→ **DIRECTIONS FOR THIS TASK**: Below are some entries. Repeat exactly the lines from the one with "subtotal: 174.55 -> 214.50" through the one with "order number: 4500656027 -> 4500656072", and only those.

→ **DATASET RECORDS**:
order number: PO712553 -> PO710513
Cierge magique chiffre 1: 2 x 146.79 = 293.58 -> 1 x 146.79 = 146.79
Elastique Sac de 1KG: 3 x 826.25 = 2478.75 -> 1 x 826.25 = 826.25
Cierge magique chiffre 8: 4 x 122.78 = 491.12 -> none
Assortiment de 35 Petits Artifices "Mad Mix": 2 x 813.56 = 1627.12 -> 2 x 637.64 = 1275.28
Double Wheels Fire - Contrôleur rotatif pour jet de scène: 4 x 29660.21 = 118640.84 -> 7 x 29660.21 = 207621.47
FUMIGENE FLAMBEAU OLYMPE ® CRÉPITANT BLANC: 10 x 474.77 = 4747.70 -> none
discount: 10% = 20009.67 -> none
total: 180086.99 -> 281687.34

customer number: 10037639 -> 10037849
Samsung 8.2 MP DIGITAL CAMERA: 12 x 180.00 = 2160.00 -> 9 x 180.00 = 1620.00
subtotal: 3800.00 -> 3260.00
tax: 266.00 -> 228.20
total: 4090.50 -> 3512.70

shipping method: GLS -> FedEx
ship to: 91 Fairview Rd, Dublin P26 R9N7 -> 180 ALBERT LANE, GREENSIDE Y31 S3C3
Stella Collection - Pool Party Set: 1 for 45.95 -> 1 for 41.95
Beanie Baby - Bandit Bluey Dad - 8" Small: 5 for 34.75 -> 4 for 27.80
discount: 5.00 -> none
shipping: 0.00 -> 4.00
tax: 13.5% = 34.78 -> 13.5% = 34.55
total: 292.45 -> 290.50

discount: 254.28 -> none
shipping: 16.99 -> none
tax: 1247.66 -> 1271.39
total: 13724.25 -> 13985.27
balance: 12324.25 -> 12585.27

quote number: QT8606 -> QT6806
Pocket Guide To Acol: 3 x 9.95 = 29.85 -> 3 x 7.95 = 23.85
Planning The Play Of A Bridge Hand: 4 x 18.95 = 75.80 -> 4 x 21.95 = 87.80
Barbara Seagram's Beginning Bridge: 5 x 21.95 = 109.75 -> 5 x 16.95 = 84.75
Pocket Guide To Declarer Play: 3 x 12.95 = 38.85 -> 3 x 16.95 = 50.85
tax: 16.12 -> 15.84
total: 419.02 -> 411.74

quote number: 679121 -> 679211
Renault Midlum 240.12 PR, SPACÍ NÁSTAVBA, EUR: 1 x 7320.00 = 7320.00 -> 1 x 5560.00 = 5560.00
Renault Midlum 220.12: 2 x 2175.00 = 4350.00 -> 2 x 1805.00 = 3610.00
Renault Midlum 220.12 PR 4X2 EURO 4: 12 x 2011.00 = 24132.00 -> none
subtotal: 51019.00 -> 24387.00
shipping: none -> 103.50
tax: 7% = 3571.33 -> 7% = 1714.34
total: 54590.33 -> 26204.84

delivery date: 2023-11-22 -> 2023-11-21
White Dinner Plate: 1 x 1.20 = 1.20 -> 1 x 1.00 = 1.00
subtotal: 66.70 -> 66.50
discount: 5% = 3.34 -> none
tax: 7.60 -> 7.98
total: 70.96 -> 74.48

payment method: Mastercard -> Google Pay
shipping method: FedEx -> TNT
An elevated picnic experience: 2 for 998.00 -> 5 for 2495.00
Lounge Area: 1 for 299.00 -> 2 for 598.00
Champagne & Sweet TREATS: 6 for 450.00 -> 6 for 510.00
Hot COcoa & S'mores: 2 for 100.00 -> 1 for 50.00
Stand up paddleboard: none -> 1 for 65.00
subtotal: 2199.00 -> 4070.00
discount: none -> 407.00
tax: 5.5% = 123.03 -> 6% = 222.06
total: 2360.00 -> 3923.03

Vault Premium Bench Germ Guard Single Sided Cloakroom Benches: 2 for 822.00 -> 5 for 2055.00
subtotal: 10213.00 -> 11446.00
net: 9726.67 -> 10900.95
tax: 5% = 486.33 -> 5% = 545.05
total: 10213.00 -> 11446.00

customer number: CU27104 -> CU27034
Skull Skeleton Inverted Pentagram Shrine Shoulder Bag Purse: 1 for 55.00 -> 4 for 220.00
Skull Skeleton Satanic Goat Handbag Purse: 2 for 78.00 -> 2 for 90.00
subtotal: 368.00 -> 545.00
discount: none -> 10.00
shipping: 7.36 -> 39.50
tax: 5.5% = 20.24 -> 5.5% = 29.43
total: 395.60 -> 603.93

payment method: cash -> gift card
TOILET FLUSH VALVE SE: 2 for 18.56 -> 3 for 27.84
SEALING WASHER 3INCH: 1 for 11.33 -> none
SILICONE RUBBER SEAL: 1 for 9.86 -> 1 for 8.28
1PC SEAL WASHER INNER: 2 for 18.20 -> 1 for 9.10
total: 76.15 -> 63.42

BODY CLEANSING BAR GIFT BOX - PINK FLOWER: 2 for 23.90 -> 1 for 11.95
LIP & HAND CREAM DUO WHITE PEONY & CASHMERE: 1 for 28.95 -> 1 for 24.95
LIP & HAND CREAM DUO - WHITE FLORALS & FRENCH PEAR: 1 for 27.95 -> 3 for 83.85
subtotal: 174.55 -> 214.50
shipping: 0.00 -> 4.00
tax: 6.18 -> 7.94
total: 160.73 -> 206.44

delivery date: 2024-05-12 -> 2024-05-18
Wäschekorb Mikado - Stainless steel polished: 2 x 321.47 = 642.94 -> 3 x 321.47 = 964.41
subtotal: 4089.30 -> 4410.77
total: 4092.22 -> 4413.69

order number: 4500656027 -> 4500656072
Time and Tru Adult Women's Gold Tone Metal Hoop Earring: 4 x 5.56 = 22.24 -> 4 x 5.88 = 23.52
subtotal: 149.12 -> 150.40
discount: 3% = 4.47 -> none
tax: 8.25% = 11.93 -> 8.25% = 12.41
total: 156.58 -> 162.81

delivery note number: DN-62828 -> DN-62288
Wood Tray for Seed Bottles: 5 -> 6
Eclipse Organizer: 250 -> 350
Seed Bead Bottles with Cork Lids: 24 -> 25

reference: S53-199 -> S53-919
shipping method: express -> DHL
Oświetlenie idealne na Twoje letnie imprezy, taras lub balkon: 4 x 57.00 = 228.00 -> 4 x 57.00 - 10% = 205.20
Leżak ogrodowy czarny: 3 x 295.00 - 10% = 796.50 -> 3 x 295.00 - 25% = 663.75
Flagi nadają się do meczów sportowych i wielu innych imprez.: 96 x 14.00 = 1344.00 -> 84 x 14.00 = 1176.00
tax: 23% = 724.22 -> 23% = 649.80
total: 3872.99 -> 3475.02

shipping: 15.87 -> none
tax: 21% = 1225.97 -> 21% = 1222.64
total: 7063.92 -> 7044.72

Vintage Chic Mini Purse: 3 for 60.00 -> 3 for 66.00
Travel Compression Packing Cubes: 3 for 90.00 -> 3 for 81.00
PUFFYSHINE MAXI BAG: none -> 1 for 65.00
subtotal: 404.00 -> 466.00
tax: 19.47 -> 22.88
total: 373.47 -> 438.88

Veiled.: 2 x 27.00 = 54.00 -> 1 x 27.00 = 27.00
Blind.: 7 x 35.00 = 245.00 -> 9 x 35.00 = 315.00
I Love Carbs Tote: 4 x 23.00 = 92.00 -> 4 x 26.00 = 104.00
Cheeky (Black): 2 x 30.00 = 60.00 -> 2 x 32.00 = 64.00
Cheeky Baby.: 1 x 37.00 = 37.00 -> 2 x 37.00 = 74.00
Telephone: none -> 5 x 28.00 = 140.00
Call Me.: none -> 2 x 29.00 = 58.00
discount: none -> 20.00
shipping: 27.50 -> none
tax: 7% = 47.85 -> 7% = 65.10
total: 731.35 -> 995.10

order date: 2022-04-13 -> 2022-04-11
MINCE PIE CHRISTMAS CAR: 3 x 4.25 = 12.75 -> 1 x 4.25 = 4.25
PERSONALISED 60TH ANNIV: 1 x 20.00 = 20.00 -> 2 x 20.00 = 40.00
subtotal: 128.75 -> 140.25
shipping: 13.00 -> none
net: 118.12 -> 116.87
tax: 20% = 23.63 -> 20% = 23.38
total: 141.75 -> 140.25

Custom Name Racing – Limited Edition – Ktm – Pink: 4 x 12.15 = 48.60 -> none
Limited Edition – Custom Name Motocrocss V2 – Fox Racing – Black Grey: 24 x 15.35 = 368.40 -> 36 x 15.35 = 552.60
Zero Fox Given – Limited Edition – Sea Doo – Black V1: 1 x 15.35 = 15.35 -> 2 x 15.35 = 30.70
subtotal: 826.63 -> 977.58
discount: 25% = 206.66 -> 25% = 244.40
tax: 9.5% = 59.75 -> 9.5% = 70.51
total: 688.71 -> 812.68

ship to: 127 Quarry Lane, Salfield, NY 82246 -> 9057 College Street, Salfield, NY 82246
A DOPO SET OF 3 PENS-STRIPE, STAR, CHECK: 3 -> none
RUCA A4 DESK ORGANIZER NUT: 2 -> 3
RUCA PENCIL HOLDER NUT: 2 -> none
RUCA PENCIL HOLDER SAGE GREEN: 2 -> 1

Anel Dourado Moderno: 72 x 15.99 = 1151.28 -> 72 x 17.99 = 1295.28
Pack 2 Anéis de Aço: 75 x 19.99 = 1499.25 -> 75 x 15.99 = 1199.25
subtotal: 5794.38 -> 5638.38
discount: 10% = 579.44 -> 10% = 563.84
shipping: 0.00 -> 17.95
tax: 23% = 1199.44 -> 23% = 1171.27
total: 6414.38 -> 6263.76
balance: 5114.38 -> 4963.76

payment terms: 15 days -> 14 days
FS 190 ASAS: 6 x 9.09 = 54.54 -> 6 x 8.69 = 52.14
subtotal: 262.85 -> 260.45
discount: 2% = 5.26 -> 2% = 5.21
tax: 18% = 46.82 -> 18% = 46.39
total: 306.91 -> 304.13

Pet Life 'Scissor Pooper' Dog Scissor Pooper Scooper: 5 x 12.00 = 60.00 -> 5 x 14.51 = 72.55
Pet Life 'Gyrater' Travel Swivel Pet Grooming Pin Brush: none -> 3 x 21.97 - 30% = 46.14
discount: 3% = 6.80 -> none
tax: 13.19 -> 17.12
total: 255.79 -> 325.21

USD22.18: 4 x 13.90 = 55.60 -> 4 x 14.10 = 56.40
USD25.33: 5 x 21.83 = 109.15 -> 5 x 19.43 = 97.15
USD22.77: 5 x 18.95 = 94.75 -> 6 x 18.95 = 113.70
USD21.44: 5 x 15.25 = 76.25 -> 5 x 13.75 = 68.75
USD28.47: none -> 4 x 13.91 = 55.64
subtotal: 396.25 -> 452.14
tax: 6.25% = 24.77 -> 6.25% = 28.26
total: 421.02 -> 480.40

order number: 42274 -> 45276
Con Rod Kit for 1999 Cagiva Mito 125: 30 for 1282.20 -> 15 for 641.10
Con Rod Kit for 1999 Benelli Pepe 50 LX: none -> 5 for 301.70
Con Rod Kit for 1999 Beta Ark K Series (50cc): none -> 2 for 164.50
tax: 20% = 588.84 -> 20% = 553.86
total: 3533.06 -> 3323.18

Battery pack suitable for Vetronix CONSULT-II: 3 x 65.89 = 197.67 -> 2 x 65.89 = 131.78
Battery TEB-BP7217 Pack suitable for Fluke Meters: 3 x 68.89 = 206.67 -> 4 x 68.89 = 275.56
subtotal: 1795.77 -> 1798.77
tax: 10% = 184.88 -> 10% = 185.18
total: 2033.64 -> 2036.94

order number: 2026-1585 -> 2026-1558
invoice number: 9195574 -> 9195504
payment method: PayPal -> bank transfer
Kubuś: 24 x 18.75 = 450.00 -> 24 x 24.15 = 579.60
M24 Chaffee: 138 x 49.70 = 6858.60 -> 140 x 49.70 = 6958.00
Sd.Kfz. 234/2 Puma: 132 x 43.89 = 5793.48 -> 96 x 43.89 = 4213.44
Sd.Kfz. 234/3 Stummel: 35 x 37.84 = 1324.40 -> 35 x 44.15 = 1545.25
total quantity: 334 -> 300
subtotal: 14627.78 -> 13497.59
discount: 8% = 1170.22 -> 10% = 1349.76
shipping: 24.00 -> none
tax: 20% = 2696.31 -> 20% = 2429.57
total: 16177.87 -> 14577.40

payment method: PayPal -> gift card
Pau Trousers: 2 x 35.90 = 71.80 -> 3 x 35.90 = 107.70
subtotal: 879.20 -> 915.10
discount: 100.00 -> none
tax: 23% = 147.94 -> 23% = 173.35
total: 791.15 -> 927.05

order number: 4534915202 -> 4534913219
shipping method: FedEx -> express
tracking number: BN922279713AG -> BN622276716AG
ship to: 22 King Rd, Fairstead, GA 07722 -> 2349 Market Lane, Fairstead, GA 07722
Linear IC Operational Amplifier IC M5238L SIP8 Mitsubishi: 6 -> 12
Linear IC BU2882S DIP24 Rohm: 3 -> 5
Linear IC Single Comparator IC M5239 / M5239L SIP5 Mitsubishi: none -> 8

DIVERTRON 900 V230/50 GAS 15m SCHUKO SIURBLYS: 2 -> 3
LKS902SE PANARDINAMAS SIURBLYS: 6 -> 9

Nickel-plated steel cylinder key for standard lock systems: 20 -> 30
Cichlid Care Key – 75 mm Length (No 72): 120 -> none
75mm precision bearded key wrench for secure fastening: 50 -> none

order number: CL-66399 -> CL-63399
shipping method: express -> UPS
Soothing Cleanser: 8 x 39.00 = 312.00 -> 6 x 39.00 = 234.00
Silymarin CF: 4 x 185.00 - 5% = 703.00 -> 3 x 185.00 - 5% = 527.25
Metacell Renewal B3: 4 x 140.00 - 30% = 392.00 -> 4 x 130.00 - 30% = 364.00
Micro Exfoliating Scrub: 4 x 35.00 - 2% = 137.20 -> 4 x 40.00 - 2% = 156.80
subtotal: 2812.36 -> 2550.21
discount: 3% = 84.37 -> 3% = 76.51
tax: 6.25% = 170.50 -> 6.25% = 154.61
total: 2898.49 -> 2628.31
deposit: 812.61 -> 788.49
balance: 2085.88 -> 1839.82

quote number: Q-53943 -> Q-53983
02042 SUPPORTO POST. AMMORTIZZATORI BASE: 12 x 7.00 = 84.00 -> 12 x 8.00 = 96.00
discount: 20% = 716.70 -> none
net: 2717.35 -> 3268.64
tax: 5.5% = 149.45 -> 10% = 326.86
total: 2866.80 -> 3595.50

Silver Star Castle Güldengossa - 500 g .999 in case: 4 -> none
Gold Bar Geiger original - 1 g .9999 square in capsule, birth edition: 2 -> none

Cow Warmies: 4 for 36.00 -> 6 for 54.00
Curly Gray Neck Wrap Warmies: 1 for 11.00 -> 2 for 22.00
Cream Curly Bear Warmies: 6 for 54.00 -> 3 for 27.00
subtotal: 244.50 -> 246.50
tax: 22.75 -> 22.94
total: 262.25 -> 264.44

→ **SOLUTION**:
subtotal: 174.55 -> 214.50
shipping: 0.00 -> 4.00
tax: 6.18 -> 7.94
total: 160.73 -> 206.44

delivery date: 2024-05-12 -> 2024-05-18
Wäschekorb Mikado - Stainless steel polished: 2 x 321.47 = 642.94 -> 3 x 321.47 = 964.41
subtotal: 4089.30 -> 4410.77
total: 4092.22 -> 4413.69

order number: 4500656027 -> 4500656072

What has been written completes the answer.